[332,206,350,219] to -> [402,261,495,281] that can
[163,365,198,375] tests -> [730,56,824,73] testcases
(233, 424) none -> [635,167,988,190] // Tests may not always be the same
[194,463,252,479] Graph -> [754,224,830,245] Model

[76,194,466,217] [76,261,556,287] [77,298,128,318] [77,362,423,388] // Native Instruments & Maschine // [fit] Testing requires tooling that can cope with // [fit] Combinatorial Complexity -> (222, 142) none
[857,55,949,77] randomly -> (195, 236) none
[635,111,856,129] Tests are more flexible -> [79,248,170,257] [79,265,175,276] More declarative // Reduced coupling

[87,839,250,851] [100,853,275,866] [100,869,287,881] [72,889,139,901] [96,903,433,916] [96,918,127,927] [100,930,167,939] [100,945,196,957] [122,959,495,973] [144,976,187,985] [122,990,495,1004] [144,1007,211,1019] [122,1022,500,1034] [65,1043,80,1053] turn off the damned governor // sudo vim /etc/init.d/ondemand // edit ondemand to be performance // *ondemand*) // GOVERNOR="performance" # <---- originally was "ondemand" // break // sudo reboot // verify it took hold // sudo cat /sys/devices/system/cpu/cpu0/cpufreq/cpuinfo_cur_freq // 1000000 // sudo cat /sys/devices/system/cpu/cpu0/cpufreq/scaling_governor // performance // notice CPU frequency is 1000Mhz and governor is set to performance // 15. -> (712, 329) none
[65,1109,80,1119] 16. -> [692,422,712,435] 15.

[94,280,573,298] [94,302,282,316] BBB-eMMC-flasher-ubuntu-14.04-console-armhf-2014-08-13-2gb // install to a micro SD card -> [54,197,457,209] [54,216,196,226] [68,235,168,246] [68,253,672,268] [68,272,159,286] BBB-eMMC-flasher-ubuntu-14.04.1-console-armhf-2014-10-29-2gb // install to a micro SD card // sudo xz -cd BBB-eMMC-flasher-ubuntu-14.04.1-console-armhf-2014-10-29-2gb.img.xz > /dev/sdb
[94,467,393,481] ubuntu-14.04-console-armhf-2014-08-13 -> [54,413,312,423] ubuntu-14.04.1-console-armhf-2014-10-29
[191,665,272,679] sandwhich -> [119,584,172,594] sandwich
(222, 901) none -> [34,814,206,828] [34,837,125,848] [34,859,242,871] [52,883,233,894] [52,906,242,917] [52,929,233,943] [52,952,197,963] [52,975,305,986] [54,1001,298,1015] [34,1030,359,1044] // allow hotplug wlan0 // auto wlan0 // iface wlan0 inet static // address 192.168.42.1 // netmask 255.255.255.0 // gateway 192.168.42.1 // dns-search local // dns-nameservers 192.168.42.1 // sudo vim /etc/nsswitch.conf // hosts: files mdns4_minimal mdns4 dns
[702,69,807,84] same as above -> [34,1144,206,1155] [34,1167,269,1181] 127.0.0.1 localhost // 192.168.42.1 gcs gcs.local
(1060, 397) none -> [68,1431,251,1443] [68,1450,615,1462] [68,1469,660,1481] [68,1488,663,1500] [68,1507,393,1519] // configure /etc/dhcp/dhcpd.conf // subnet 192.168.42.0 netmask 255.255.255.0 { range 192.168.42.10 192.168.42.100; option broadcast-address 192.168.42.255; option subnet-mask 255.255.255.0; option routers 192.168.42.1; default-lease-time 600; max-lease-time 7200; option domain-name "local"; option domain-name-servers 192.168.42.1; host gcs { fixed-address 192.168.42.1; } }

* **WHAT TO WORK ON**
Where in the records above does the word "address" appear? Copy each line that holds it.

* **WRITTEN SOLUTION**
(222, 901) none -> [34,814,206,828] [34,837,125,848] [34,859,242,871] [52,883,233,894] [52,906,242,917] [52,929,233,943] [52,952,197,963] [52,975,305,986] [54,1001,298,1015] [34,1030,359,1044] // allow hotplug wlan0 // auto wlan0 // iface wlan0 inet static // address 192.168.42.1 // netmask 255.255.255.0 // gateway 192.168.42.1 // dns-search local // dns-nameservers 192.168.42.1 // sudo vim /etc/nsswitch.conf // hosts: files mdns4_minimal mdns4 dns
(1060, 397) none -> [68,1431,251,1443] [68,1450,615,1462] [68,1469,660,1481] [68,1488,663,1500] [68,1507,393,1519] // configure /etc/dhcp/dhcpd.conf // subnet 192.168.42.0 netmask 255.255.255.0 { range 192.168.42.10 192.168.42.100; option broadcast-address 192.168.42.255; option subnet-mask 255.255.255.0; option routers 192.168.42.1; default-lease-time 600; max-lease-time 7200; option domain-name "local"; option domain-name-servers 192.168.42.1; host gcs { fixed-address 192.168.42.1; } }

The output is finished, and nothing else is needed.